## [Extracted material]
[Start of Attachment]
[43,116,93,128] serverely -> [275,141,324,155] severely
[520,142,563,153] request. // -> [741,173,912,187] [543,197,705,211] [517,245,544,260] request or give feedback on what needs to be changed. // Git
[End of Attachment]
[Start of Attachment]
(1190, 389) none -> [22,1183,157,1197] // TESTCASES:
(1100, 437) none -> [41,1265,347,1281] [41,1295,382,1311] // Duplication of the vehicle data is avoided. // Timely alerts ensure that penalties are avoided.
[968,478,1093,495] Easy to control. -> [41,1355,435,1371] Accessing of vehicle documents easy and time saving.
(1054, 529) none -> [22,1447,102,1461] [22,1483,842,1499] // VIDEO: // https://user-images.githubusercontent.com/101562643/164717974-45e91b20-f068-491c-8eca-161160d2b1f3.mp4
[End of Attachment]
## [Exercise instructions]
Referring to the material above, set down exactly the lines between the line with "[43,116,93,128] serverely ->" and the line with "[520,142,563,153] request. //", inclusive, and no other lines.

## [Exercise response]
[43,116,93,128] serverely -> [275,141,324,155] severely
[520,142,563,153] request. // -> [741,173,912,187] [543,197,705,211] [517,245,544,260] request or give feedback on what needs to be changed. // Git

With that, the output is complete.